+++ DATA RECORDS +++
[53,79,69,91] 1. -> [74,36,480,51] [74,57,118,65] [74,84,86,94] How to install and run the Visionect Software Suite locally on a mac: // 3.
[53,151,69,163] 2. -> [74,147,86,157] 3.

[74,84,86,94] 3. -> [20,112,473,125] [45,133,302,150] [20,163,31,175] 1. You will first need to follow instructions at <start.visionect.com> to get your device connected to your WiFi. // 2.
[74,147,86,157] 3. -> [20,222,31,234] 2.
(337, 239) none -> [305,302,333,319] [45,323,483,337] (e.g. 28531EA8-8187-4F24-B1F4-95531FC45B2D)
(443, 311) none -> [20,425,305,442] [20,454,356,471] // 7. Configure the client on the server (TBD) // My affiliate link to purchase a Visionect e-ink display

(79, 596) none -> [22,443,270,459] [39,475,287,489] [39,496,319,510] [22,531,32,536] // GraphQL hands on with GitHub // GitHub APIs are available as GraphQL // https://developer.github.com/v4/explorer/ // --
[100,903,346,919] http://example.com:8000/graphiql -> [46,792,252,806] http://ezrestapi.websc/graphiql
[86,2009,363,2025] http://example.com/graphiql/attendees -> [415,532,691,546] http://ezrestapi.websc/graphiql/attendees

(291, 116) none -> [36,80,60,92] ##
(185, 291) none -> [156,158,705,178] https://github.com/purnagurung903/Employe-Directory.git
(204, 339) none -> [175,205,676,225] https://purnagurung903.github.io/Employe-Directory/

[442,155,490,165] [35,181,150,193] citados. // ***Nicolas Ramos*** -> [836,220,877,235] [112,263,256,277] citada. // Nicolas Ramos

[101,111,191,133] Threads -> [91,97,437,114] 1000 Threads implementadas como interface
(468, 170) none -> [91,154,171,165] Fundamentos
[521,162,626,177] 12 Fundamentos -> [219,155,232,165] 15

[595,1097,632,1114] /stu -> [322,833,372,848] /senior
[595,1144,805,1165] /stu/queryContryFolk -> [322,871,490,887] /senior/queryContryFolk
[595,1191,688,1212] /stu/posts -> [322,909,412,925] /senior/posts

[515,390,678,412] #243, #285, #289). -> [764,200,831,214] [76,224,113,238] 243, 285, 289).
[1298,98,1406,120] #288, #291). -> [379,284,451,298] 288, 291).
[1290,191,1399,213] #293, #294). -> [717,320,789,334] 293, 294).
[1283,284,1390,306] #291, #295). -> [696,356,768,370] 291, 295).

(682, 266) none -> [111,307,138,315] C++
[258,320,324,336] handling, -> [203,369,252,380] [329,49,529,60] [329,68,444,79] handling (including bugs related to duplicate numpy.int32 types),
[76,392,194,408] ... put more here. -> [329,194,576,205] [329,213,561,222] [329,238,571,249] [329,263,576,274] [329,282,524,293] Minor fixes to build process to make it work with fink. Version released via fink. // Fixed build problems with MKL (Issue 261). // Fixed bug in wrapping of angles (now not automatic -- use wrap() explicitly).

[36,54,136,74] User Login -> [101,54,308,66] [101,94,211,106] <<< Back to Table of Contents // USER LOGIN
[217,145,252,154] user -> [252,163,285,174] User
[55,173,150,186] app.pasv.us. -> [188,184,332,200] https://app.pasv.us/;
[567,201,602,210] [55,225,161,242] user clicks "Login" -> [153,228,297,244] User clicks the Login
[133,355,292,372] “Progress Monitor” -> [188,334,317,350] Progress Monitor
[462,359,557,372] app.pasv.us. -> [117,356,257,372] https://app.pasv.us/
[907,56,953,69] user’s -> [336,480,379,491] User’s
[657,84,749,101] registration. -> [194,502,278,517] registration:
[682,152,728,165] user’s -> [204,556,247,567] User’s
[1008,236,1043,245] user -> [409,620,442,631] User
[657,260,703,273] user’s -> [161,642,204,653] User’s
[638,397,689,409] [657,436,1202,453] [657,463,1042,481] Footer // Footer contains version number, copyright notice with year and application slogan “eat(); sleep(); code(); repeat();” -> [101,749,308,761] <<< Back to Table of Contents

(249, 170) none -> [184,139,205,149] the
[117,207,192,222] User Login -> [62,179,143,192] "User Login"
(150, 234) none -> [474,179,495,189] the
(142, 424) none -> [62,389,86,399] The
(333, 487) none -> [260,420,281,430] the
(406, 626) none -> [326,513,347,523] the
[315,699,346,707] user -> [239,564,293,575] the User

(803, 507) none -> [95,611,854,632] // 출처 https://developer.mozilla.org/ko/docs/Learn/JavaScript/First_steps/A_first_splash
+++
→ **AIM OF THE TASK**
Word for word, retype all of the material.

→ **TASK RESPONSE**
[53,79,69,91] 1. -> [74,36,480,51] [74,57,118,65] [74,84,86,94] How to install and run the Visionect Software Suite locally on a mac: // 3.
[53,151,69,163] 2. -> [74,147,86,157] 3.

[74,84,86,94] 3. -> [20,112,473,125] [45,133,302,150] [20,163,31,175] 1. You will first need to follow instructions at <start.visionect.com> to get your device connected to your WiFi. // 2.
[74,147,86,157] 3. -> [20,222,31,234] 2.
(337, 239) none -> [305,302,333,319] [45,323,483,337] (e.g. 28531EA8-8187-4F24-B1F4-95531FC45B2D)
(443, 311) none -> [20,425,305,442] [20,454,356,471] // 7. Configure the client on the server (TBD) // My affiliate link to purchase a Visionect e-ink display

(79, 596) none -> [22,443,270,459] [39,475,287,489] [39,496,319,510] [22,531,32,536] // GraphQL hands on with GitHub // GitHub APIs are available as GraphQL // https://developer.github.com/v4/explorer/ // --
[100,903,346,919] http://example.com:8000/graphiql -> [46,792,252,806] http://ezrestapi.websc/graphiql
[86,2009,363,2025] http://example.com/graphiql/attendees -> [415,532,691,546] http://ezrestapi.websc/graphiql/attendees

(291, 116) none -> [36,80,60,92] ##
(185, 291) none -> [156,158,705,178] https://github.com/purnagurung903/Employe-Directory.git
(204, 339) none -> [175,205,676,225] https://purnagurung903.github.io/Employe-Directory/

[442,155,490,165] [35,181,150,193] citados. // ***Nicolas Ramos*** -> [836,220,877,235] [112,263,256,277] citada. // Nicolas Ramos

[101,111,191,133] Threads -> [91,97,437,114] 1000 Threads implementadas como interface
(468, 170) none -> [91,154,171,165] Fundamentos
[521,162,626,177] 12 Fundamentos -> [219,155,232,165] 15

[595,1097,632,1114] /stu -> [322,833,372,848] /senior
[595,1144,805,1165] /stu/queryContryFolk -> [322,871,490,887] /senior/queryContryFolk
[595,1191,688,1212] /stu/posts -> [322,909,412,925] /senior/posts

[515,390,678,412] #243, #285, #289). -> [764,200,831,214] [76,224,113,238] 243, 285, 289).
[1298,98,1406,120] #288, #291). -> [379,284,451,298] 288, 291).
[1290,191,1399,213] #293, #294). -> [717,320,789,334] 293, 294).
[1283,284,1390,306] #291, #295). -> [696,356,768,370] 291, 295).

(682, 266) none -> [111,307,138,315] C++
[258,320,324,336] handling, -> [203,369,252,380] [329,49,529,60] [329,68,444,79] handling (including bugs related to duplicate numpy.int32 types),
[76,392,194,408] ... put more here. -> [329,194,576,205] [329,213,561,222] [329,238,571,249] [329,263,576,274] [329,282,524,293] Minor fixes to build process to make it work with fink. Version released via fink. // Fixed build problems with MKL (Issue 261). // Fixed bug in wrapping of angles (now not automatic -- use wrap() explicitly).

[36,54,136,74] User Login -> [101,54,308,66] [101,94,211,106] <<< Back to Table of Contents // USER LOGIN
[217,145,252,154] user -> [252,163,285,174] User
[55,173,150,186] app.pasv.us. -> [188,184,332,200] https://app.pasv.us/;
[567,201,602,210] [55,225,161,242] user clicks "Login" -> [153,228,297,244] User clicks the Login
[133,355,292,372] “Progress Monitor” -> [188,334,317,350] Progress Monitor
[462,359,557,372] app.pasv.us. -> [117,356,257,372] https://app.pasv.us/
[907,56,953,69] user’s -> [336,480,379,491] User’s
[657,84,749,101] registration. -> [194,502,278,517] registration:
[682,152,728,165] user’s -> [204,556,247,567] User’s
[1008,236,1043,245] user -> [409,620,442,631] User
[657,260,703,273] user’s -> [161,642,204,653] User’s
[638,397,689,409] [657,436,1202,453] [657,463,1042,481] Footer // Footer contains version number, copyright notice with year and application slogan “eat(); sleep(); code(); repeat();” -> [101,749,308,761] <<< Back to Table of Contents

(249, 170) none -> [184,139,205,149] the
[117,207,192,222] User Login -> [62,179,143,192] "User Login"
(150, 234) none -> [474,179,495,189] the
(142, 424) none -> [62,389,86,399] The
(333, 487) none -> [260,420,281,430] the
(406, 626) none -> [326,513,347,523] the
[315,699,346,707] user -> [239,564,293,575] the User

(803, 507) none -> [95,611,854,632] // 출처 https://developer.mozilla.org/ko/docs/Learn/JavaScript/First_steps/A_first_splash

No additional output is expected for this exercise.